Robust control of traffic networks under uncertain conditions

Journal of Advanced Transportation, Fall, 2008 by S.P. Hoogendoorn, V.L. Knoop, H.J. van Zuylen

Uncertainty of traffic network operations has been a subject of lively debate in the last decade. However, little effort has been put in developing control frameworks that are not only aimed at improving the average performance of the system, but also at improving the system robustness and reliability. In fact, it can be argued that most of the current control approaches are only aimed at improving the efficiency, which can even be counterproductive from a robustness point of view.

The main contributions of this article is the proposition of a new control framework based on the notion of controlled Markov processes, which explicitly takes into account the uncertainty in predicted traffic conditions and system performance. Furthermore, in contrast to traditional optimal control approaches, the objective function can include general statistic of the random system performance, such as the mean, standard deviation or 95-percentile.

The contribution aims to make clear how different performance function specifications yield different control strategies. This is shown for a relatively simple case study.

Keywords: Stochastic control, reliability, robust networks

I. Introduction

Dutch transportation policy is not only aimed at achieving the largest throughput, but also at increasing transport reliability. In fact, current policy aims to achieve that 95% of all motorway trips in the peak hour will be on time. From the perspective of the direct users of the transportation users, this will mean a considerable improvement, because behavioral studies have already shown that besides mean travel time, travel time reliability plays an considerable role in the valuation of a trip (Bogers et al, 2006).

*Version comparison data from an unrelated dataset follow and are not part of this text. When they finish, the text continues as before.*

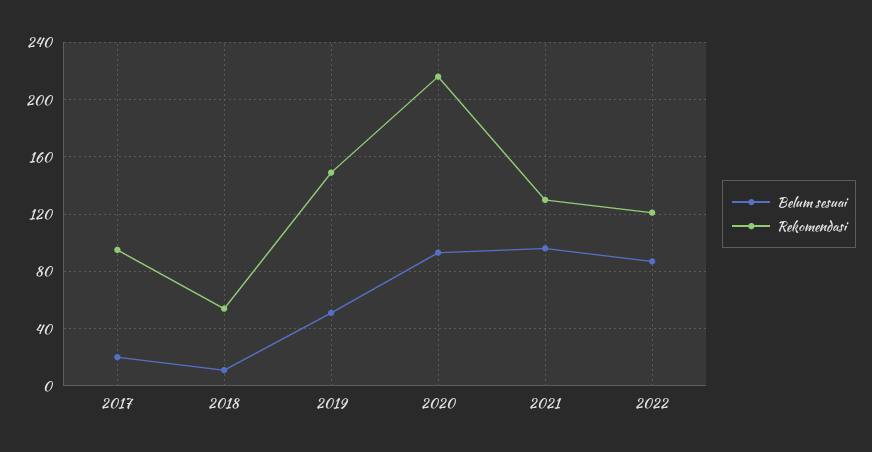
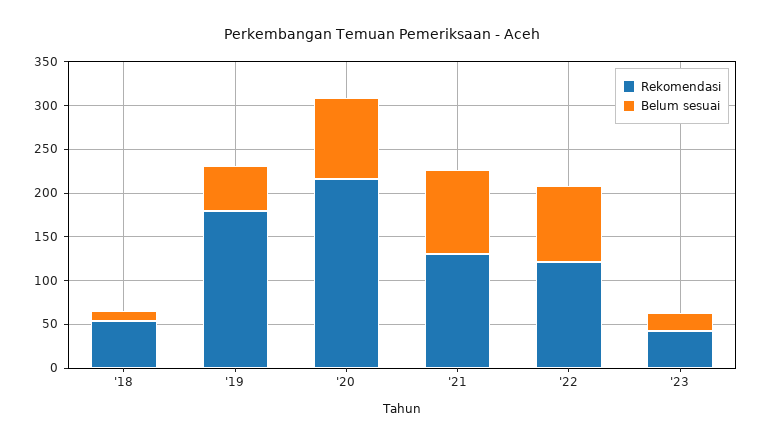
Belum sesuai, 2017: 20 -> none
Rekomendasi, 2017: 95 -> none
Rekomendasi, 2019: 150 -> 180
Rekomendasi, '23: none -> 40
Belum sesuai, '23: none -> 20

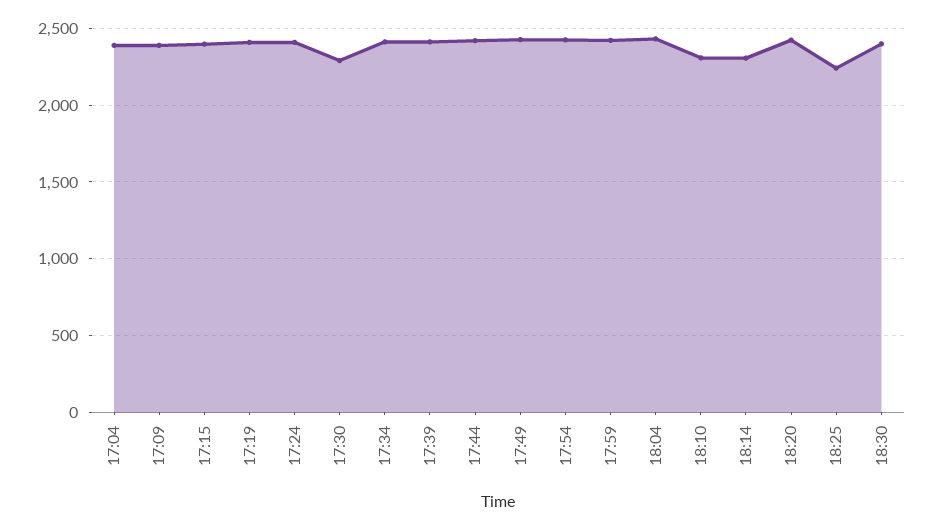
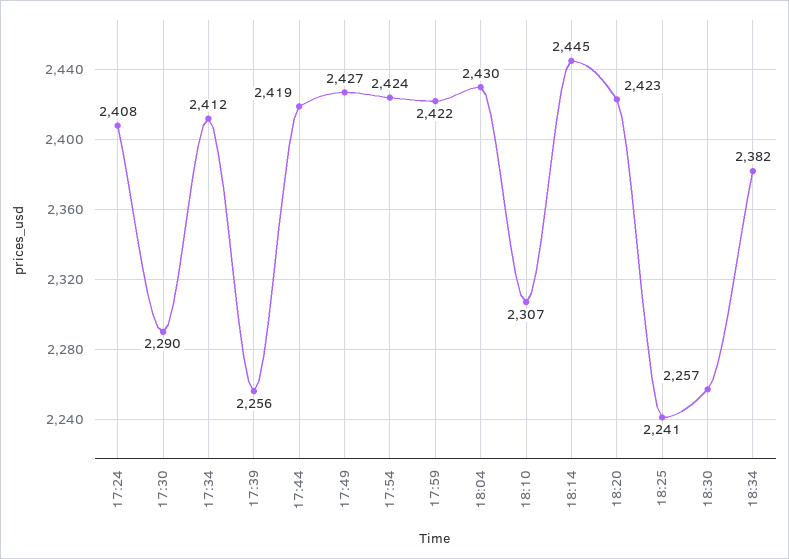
17:04: 2400 -> none
17:09: 2400 -> none
17:15: 2400 -> none
17:19: 2400 -> none
17:39: 2400 -> 2256
18:14: 2300 -> 2445
18:30: 2400 -> 2257
18:34: none -> 2382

Despite of this, for the deployment of most of the Dynamic Traffic Management (DTM) measures, we generally only take consider efficiency impacts (in terms of maximizing throughput, reducing emissions and noise, etc.). Little research has been done how DTM can be put to use to increase reliability. Amongst the few examples is the work of Liu (2006), showing how tolling can be used to improve reliability. Also, in Akamatsu and Nagae (2007) a stochastic optimal control framework is put forward, in which an optimal system optimum assignment is performed in case of stochastic system dynamics. The research shows how the problem can be formulated it as a dynamic programming problem. The paper focuses on minimizing the expected value of the objective function given the uncertain system dynamics. In Hoogendoorn et al (2007), a similar problem was tackled but for generic objective functions.

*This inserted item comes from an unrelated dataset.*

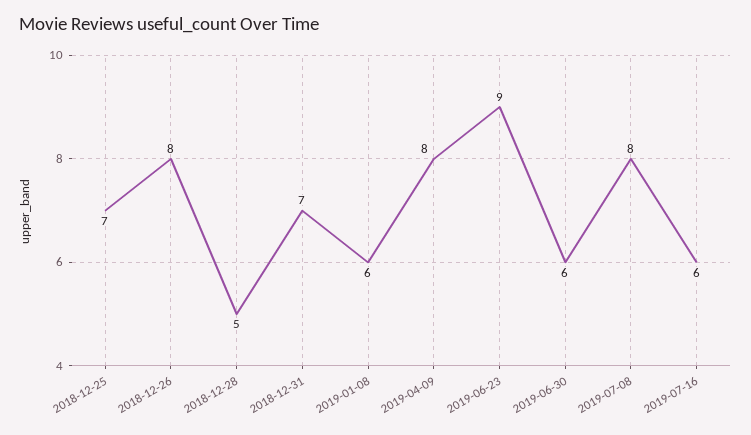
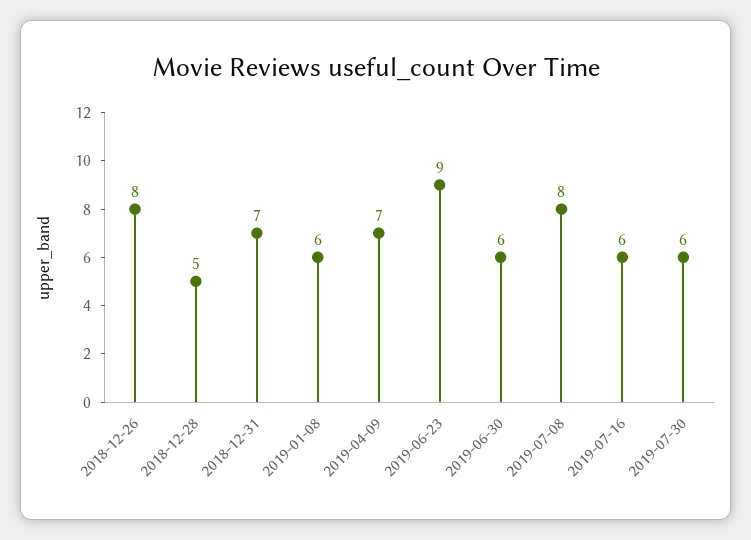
2018-12-25: 7 -> none
2019-04-09: 8 -> 7
2019-07-30: none -> 6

In this contribution we put forward a new control methodology showing how to control for reliability for generic control inputs and objectives. Instead of using a deterministic prediction model, which is done in traditional optimal control theory, a stochastic model is used instead. The uncertain system dynamics imply that the predicted performance is a random variable as well, rather than a single deterministic value. The control objective which is optimized can then be specified using a specific stochastic distribution, enabling not only the consideration of the average system performance, but any statistic of the random system performance or combinations thereof. The concepts are illustrated by a number of relatively simple examples.

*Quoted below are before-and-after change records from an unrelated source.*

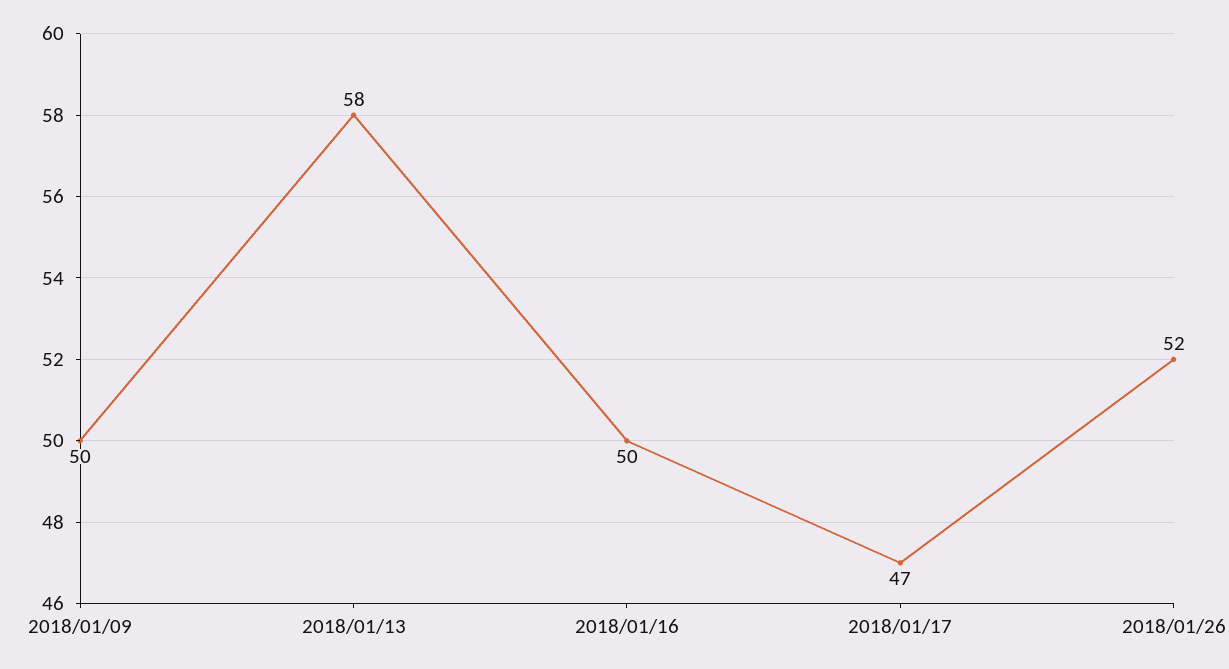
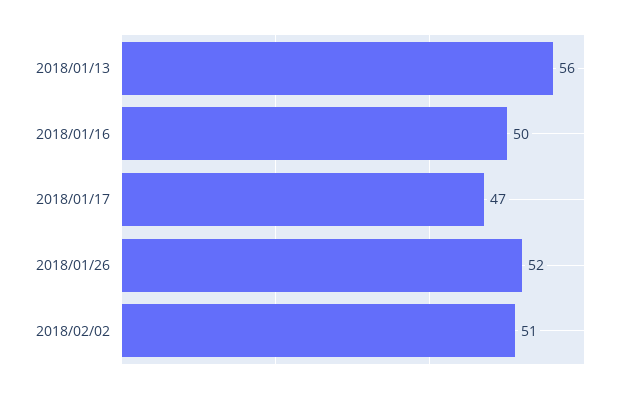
2018/01/09: 50 -> none
2018/01/13: 58 -> 56
2018/02/02: none -> 51

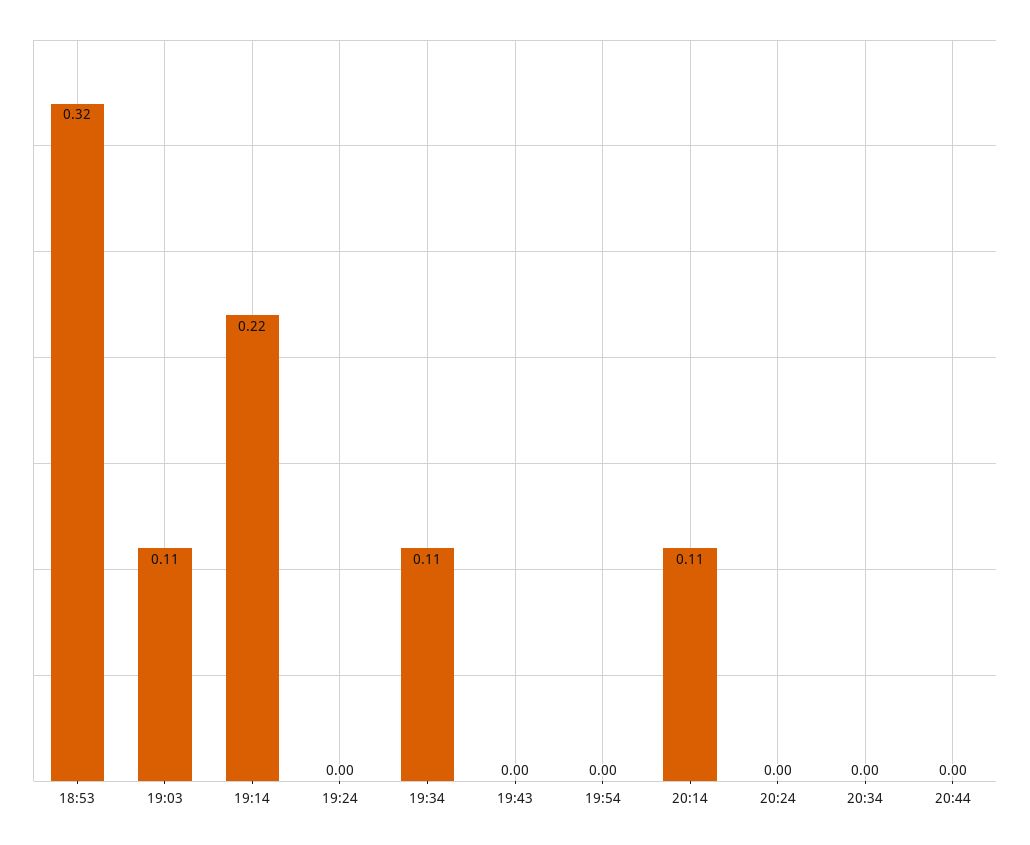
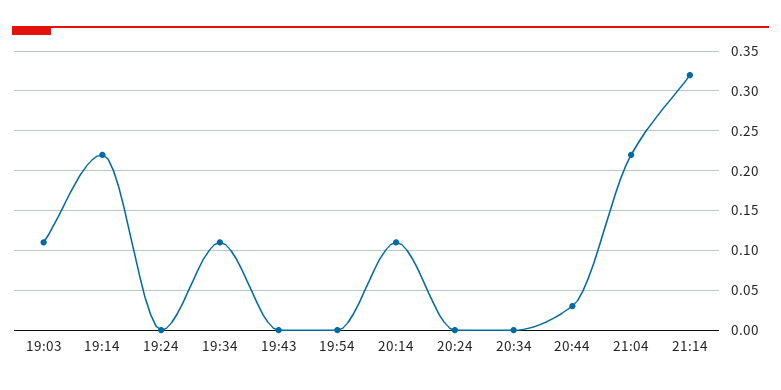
18:53: 0.32 -> none
20:44: 0 -> 0.03
21:04: none -> 0.22
21:14: none -> 0.32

2. Formulation of the Traffic Control Problem

Dynamic Traffic Management offers many possibilities to influence traffic flow operations in networks. Examples are providing route information or guidance, ramp-metering, mainline metering, tidal flow, dynamics speed limits, intersection control, etc.

We assume that the status or control settings of these measures can be represented by some control input u. This vector can include all kinds of control settings, such as the green-time, whether or not a specific lane is closed, the route advice people receive via the VMS, etc. Furthermore, the control will be dynamic, i.e. u = u(t). The control u(t) influences the (current and future) state x(t) of the system (this is formulated mathematically in the next section). We generally assume that the next state (say, x(t+dt)) is determined by the current state x(t), the control u(t), and any 'disturbances' that may be applied (including the boundary conditions, such as traffic flowing into the considered network). This implies that the state captures the entire history of the system.

In the remainder, we set out to determine the optimal control settings [u.sup.*], i.e. the control that steers the state of the traffic network in some optimal way, according to some performance criteria chosen. In case the system dynamics are deterministic, optimal control theory can be effectively used to find the optimal control settings minimizing the choice performance criteria. We refer to Hegyi (2004) for (one of many) thorough overviews of application of optimal control applications in ITS. Rather that considering deterministic models to predict network flow operations, a stochastic model is put forward. In doing so, we can explicitly consider the impact of uncertainty in determining the optimal control laws, which yield for robust system operations.